Still, in all honesty, I find it almost inconceivable to imagine life without the desert, without weathered spires of stone stretching into a cloudless sky of deep blue and vast plains that stretch to the distant horizon where forested mountains tinged red by a setting sun dominate the horizon. It would be almost unnatural for me if it were not possible to climb over vast jumbles of bleached stone under a blazing desert sun as I made my way toward the shade of towering trees that whispered gently on pine scented breezes heavily laden with the chill of snow. 
In the manifestations of folly by those who feel they can conquer this harsh land with dams, metropolises, and technology, I see the reflection of the Hohokam cities and the adobe dreams of the Spanish conquistador. When I sit high above a desert valley in a silence only broken by the sound of a hawk on high, with a hint of creosote in the wind, I can feel the past and future swirl about me in a comforting embrace. 
I can sense the presence of God among the giant redwoods and in the forests of the Ozarks, on a quite Oregon beach with waves crashing on the rocks or high in the Colorado Rockies where it seems the mountains reach to heaven. But only in the desert do I feel He is close enough to touch. 

The next time you find yourself flying across a vast desert plain headed for anywhere else but there, find a quiet place and take the time to listen, to feel. Take the time to savor the silence and let the warm winds caress you. You may just discover that what appears to be a stark land where the bones of the earth are bleached under an unrelenting sun and the emptiness of the tomb, and the specter of death, seem to have free reign, is actually a magical land where the soul is nurtured and restored.


FROM THE LAND DOWN UNDER AND THE NEXT BIG ADVENTURE

FROM THE LAND DOWN UNDER AND THE NEXT BIG ADVENTURE

The adventure to Johnson Canyon and the exploration of the historic railway tunnel on Monday set the bar impossibly high in regard to adventure or excitement for the rest of the week. This is not to say the past few days have been uneventful. 

Johnson Canyon railroad tunnel. 

My side job with Auctions America continues to pique my curiosity. A new twist was added to the Route 66 encyclopedia, a project that just never seems to end. I am eagerly awaiting word from the publisher as there was a meeting today to discuss new projects and a couple of my proposals were to be the primary topic of discussion.
Yesterday, Dale Butel of Route 66 Tours and his merry band from Australia stopped by for lunch as they motored east on Route 66 to Chicago. Meeting with Dale and his crew is always an eagerly anticipated event as is meeting the great folks from down under that take advantage of Dale’s expertise in order to get the best Route 66 experience possible.
For the second year in a row Dale is including the Route 66 Fun as part of the spring tour and for the second year in a row I will be meeting with the group for dinner, to answer questions and for a little old fashioned socializing. The Fun Run weekend is also when I will be signing copies of Ghost Towns of the Southwest and Ghost Towns of Route 66  at the Powerhouse Visitor Center, and visiting with an old friend, Bob Stevens, former editor for Cars & Parts, who is driving out from Ohio to participate in the event. The Fun Run is an event I often look forward to but this year has the promise of being the best yet.

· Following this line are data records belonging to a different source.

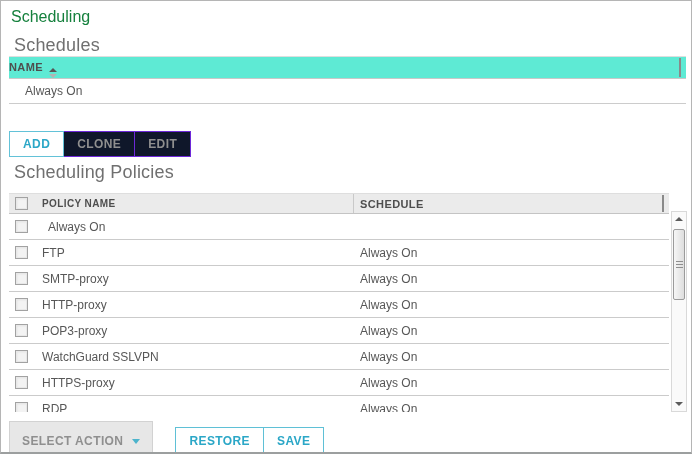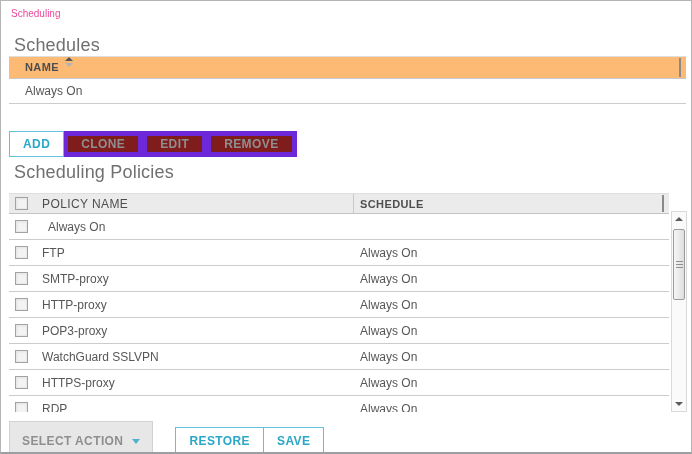"Scheduling" .breadcrumb { color: #ec4899 -> #15803d; font-size: 10px -> 16px }
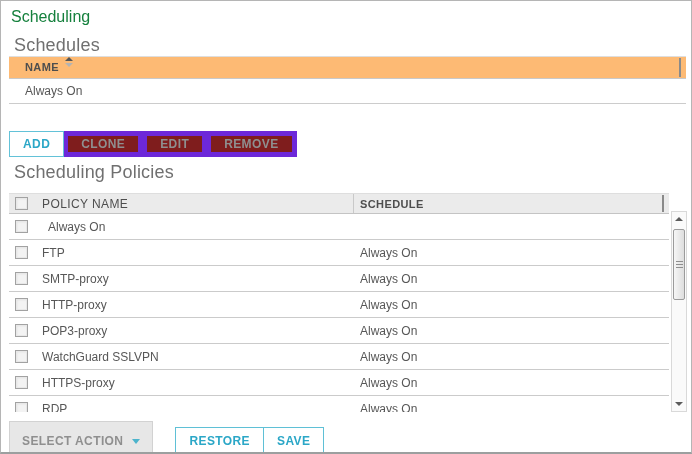"NAME" .thead { align-items: flex-start -> flex-end; background: #fdba74 -> #5eead4; padding-left: 16px -> none }
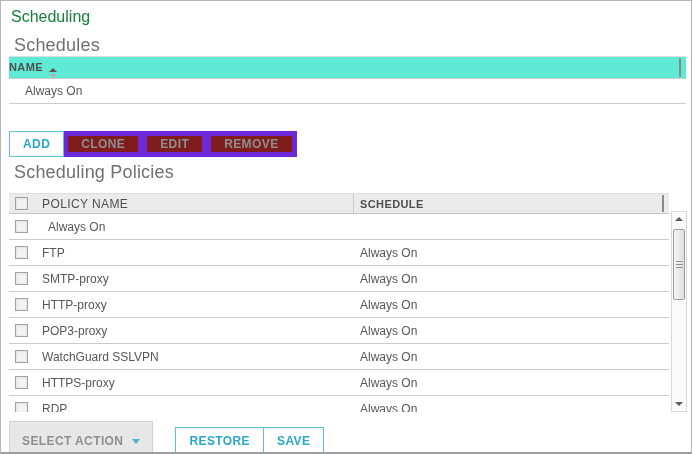"CLONE" .btn.gray { background: #7f1d1d -> #0f172a; border: 5px solid #6d28d9 -> 1px solid #6d28d9 }
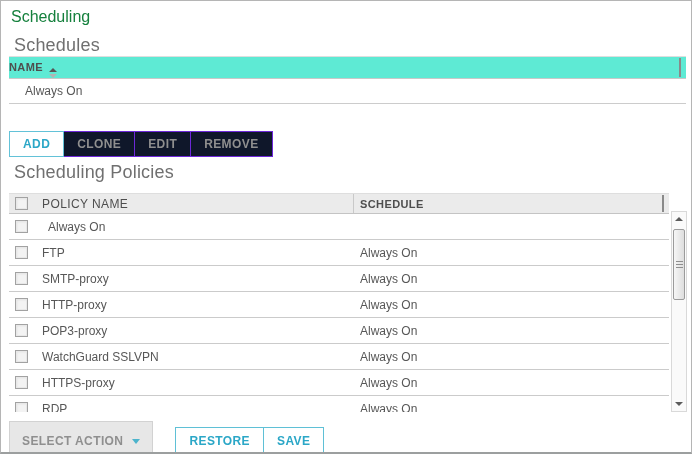"REMOVE" button.btn { html: <button>REMOVE</button> -> none }
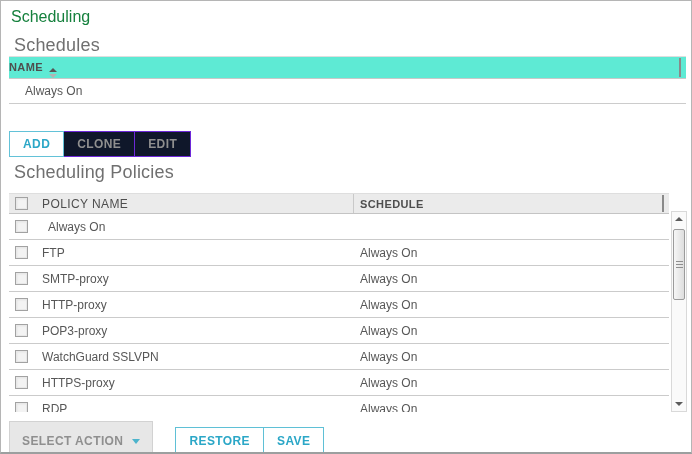"POLICY NAME" .pth-name { font-size: 12px -> 10px; font-weight: normal -> bold }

I am hoping that everyone that comes to Kingman for the Fun Run, or that will be cruising Route 66 this year, will take the time for to cruise Beale Street that is just one block north of America’s most famous highway. It looks as though this is going to be the next hot spot in the Kingman historic district – Dora’s Beale Street Deli, the award winning Sirens, Redneck’s Barbeque, the Wine Cellar, and Beale Street Brews & Gallery are all to be found with a two block stroll.
Even better, try and time your visit for the third Saturday evening of each month when the Kingman Route 66 Association hosts Chillin’ on Beale Street. Cars, friends new and old, good food, and good music under a desert sky make this a great summer destination. 
As for the encyclopedia, the latest twist is the addition of illustrations, which will require the writing of captions this weekend, and a few tweaks in regard to format. As frustrating as this is, with each preview my excitement builds. I can’t wait to share this with the Route 66 community!
And that takes me to the final items of the day. The debut for the encyclopedia is going to be at Cuba Fest in Cuba, Missouri on October 20. As it so happens, this will also be where the winners for the Big Palooza contest will be announced and prizes awarded. For more information about how to enter for what may be the biggest contest in Route 66 history, check out the latest issue of 66 The Mother Road
Last but not least are a few details about the next big adventure. I am in the process of confirming information about a World War II era plane crash in the Mt. Tipton area and then will begin making plans for an expedition. Could this be a bigger find than the Johnson Canyon railroad tunnel? 



JOHNSON CANYON ADVENTURE

JOHNSON CANYON ADVENTURE

It was once a place deemed so vital to national security and commerce a military outpost was established to protect it. Two decades before Arizona moved from territory to state it was front and center in the creation of an engineering marvel. By the dawn of the 20th century it had developed an infamous reputation for death from industrial accident, wrecks, and even murder. 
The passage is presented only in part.